▶ _PROBLEM REQUIREMENTS_:
Give back exactly the lines of the data below, starting with the line that has "Monari Federzoni gli Artigianali il" and going on through the line that has "AQUARELLE CANSON 36X50CM".

▶ _SOURCE RECORDS_:
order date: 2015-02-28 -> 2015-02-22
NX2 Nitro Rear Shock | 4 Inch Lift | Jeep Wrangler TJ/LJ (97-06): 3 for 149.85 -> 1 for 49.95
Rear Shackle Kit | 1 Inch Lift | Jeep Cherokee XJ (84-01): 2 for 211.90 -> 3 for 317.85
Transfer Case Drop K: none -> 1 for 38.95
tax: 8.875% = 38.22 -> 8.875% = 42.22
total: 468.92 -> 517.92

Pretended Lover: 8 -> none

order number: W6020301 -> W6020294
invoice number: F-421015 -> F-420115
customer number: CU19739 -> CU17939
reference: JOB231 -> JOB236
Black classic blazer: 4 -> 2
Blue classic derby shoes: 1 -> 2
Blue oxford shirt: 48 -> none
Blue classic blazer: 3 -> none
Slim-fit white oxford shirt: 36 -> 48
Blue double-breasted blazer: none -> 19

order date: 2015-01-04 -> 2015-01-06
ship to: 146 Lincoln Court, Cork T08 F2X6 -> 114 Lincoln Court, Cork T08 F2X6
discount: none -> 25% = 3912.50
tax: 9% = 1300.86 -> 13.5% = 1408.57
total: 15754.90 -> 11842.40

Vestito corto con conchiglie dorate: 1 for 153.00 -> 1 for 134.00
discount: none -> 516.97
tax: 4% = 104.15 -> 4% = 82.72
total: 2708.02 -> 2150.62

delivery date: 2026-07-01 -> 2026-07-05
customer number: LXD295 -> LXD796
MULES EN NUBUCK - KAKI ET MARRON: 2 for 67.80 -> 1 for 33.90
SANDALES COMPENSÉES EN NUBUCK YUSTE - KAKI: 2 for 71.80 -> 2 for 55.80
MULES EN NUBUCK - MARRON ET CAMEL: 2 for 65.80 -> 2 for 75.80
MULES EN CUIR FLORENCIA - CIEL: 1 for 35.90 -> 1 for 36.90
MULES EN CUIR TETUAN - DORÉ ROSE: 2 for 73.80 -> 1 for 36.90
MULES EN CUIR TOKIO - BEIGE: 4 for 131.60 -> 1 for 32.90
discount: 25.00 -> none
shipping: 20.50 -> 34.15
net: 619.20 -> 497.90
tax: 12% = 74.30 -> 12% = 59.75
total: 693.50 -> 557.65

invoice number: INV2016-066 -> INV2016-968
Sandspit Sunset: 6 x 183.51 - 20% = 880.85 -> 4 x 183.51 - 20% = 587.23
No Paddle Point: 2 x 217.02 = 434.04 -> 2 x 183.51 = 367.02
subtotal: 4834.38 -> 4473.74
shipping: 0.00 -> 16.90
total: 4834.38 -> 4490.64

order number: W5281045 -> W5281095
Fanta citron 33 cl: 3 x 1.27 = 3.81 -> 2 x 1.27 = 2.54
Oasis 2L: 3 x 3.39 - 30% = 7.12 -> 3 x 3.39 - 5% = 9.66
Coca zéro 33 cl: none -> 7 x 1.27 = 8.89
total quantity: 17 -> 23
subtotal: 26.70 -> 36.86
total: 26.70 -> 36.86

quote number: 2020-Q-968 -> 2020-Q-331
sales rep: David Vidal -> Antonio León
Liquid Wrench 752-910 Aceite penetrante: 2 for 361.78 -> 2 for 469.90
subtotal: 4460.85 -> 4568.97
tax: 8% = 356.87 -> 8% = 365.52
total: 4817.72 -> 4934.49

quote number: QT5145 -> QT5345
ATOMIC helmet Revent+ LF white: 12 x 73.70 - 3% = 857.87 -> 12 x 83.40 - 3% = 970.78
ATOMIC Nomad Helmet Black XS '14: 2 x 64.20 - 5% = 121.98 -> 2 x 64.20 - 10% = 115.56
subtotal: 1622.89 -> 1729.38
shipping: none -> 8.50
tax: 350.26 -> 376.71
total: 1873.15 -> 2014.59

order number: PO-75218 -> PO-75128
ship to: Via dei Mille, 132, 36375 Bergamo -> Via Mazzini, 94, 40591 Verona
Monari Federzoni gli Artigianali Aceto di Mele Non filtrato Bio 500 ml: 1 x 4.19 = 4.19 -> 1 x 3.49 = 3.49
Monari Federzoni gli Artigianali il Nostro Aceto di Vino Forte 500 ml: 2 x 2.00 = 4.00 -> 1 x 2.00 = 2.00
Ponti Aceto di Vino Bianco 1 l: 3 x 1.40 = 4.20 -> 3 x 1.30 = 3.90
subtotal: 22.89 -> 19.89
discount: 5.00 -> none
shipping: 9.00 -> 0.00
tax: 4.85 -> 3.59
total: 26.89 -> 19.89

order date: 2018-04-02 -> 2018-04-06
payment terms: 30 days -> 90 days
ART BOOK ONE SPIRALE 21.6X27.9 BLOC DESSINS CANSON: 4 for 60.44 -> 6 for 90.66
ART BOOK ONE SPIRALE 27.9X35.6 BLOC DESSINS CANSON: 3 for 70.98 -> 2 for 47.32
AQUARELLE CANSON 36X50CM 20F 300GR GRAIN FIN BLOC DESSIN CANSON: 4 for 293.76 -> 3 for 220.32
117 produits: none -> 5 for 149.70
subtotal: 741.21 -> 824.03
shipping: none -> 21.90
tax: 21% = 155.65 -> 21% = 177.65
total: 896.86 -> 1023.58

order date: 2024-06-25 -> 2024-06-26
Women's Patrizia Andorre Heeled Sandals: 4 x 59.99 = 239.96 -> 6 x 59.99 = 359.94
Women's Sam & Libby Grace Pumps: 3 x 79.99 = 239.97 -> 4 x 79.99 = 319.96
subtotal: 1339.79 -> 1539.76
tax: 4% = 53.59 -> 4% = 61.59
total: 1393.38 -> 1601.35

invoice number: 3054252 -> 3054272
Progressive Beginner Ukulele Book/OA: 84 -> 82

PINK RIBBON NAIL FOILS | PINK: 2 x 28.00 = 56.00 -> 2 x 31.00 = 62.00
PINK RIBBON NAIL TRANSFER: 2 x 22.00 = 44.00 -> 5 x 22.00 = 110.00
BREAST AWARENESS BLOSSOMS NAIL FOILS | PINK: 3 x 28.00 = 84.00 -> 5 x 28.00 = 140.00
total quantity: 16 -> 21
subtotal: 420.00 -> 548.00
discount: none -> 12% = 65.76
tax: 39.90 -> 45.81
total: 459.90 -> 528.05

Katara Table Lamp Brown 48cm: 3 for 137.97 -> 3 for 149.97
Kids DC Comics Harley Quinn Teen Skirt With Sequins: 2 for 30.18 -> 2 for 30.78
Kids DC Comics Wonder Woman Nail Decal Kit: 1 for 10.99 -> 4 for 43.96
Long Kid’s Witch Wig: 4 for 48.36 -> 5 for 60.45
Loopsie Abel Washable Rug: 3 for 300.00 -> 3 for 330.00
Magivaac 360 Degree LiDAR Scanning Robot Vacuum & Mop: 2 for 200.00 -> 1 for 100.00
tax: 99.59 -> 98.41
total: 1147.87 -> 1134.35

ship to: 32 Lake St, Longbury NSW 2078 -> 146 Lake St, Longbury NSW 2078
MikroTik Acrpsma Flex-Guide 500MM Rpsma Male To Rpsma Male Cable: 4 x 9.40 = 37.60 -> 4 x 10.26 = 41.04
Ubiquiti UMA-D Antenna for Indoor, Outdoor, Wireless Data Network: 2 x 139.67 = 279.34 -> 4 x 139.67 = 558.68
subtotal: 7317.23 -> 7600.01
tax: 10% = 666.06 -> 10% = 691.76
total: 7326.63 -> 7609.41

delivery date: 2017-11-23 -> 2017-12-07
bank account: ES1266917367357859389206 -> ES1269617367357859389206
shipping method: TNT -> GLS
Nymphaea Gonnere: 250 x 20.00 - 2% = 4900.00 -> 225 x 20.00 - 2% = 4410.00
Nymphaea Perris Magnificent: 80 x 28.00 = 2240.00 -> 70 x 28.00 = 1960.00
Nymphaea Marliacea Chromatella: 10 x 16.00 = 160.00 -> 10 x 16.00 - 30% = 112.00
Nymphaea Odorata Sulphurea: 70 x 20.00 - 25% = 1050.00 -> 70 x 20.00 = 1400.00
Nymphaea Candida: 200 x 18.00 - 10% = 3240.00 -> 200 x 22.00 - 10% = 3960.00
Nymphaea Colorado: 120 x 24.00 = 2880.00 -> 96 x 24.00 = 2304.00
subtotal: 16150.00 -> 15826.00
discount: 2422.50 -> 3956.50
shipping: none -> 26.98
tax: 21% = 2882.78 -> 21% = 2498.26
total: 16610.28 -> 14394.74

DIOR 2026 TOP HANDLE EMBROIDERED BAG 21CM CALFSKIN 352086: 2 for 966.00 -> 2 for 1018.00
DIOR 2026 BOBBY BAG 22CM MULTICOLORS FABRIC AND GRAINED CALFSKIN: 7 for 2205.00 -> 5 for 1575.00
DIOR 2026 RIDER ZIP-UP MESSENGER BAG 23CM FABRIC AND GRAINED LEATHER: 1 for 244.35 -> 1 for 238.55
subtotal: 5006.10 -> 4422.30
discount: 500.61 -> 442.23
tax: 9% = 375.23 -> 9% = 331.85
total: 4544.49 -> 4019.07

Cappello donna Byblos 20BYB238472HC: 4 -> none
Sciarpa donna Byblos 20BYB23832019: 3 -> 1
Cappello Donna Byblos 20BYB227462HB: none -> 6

▶ _WORKED SOLUTION_:
Monari Federzoni gli Artigianali il Nostro Aceto di Vino Forte 500 ml: 2 x 2.00 = 4.00 -> 1 x 2.00 = 2.00
Ponti Aceto di Vino Bianco 1 l: 3 x 1.40 = 4.20 -> 3 x 1.30 = 3.90
subtotal: 22.89 -> 19.89
discount: 5.00 -> none
shipping: 9.00 -> 0.00
tax: 4.85 -> 3.59
total: 26.89 -> 19.89

order date: 2018-04-02 -> 2018-04-06
payment terms: 30 days -> 90 days
ART BOOK ONE SPIRALE 21.6X27.9 BLOC DESSINS CANSON: 4 for 60.44 -> 6 for 90.66
ART BOOK ONE SPIRALE 27.9X35.6 BLOC DESSINS CANSON: 3 for 70.98 -> 2 for 47.32
AQUARELLE CANSON 36X50CM 20F 300GR GRAIN FIN BLOC DESSIN CANSON: 4 for 293.76 -> 3 for 220.32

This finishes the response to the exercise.